Try it -
Reproduce the lines below exactly. Skip images.

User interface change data
===============
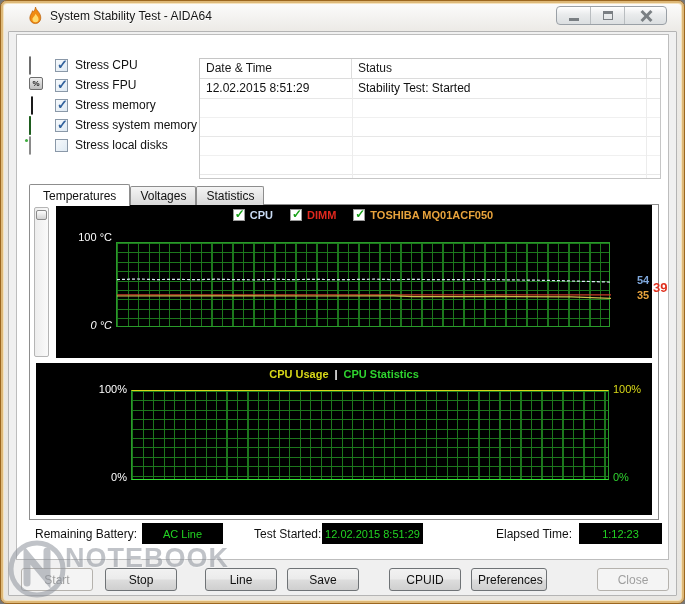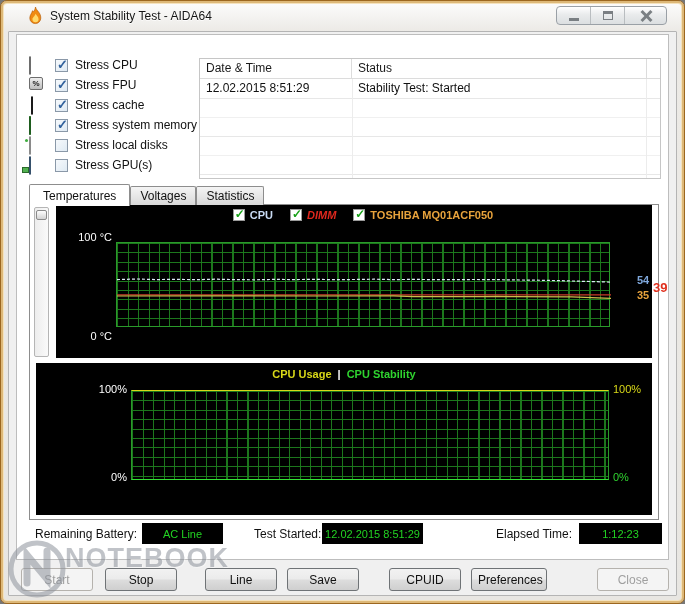"Stress cache" span.slabel { text: cache -> memory }
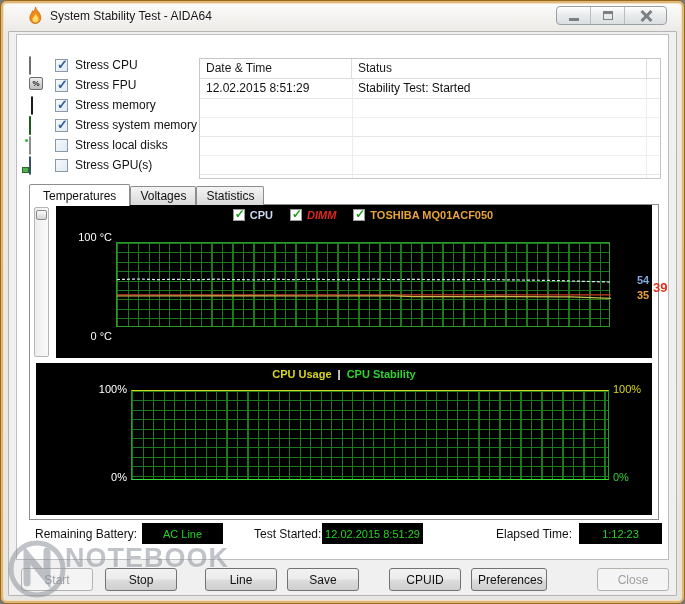"Stress GPU(s)" div.stress-row { html: <div> <span><span></span></span> <span></span> <span>Stress GPU(s)</span> </div> -> none }
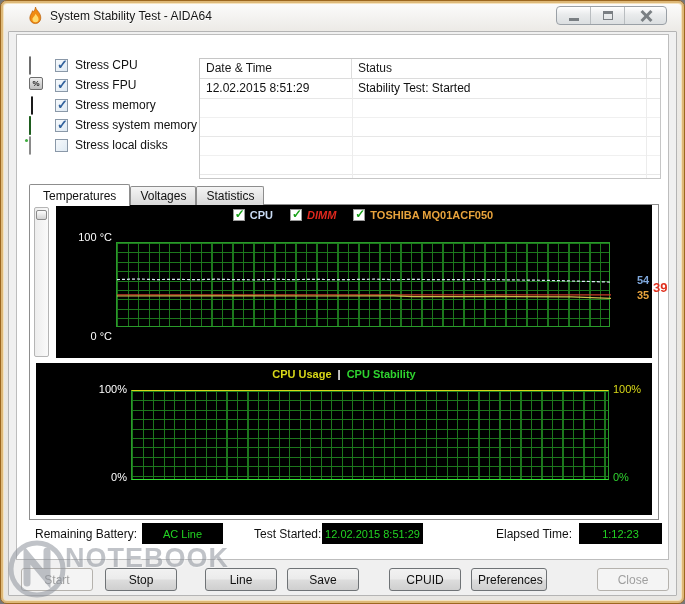"DIMM" span.lname { font-style: italic -> none }
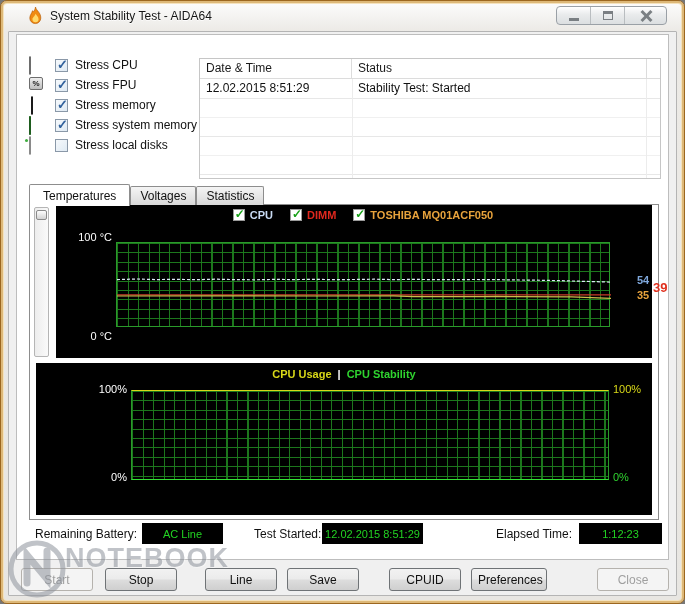"0 °C" .t0 { font-style: none -> italic; top: 125px -> 114px }
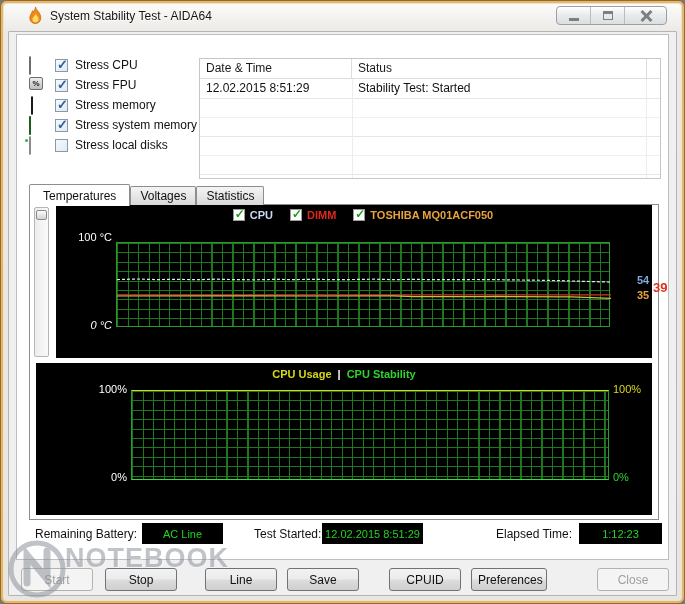"CPU Stability" span { text: Stability -> Statistics }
===============
Reply to the task -
"Stress cache" span.slabel { text: cache -> memory }
"Stress GPU(s)" div.stress-row { html: <div> <span><span></span></span> <span></span> <span>Stress GPU(s)</span> </div> -> none }
"DIMM" span.lname { font-style: italic -> none }
"0 °C" .t0 { font-style: none -> italic; top: 125px -> 114px }
"CPU Stability" span { text: Stability -> Statistics }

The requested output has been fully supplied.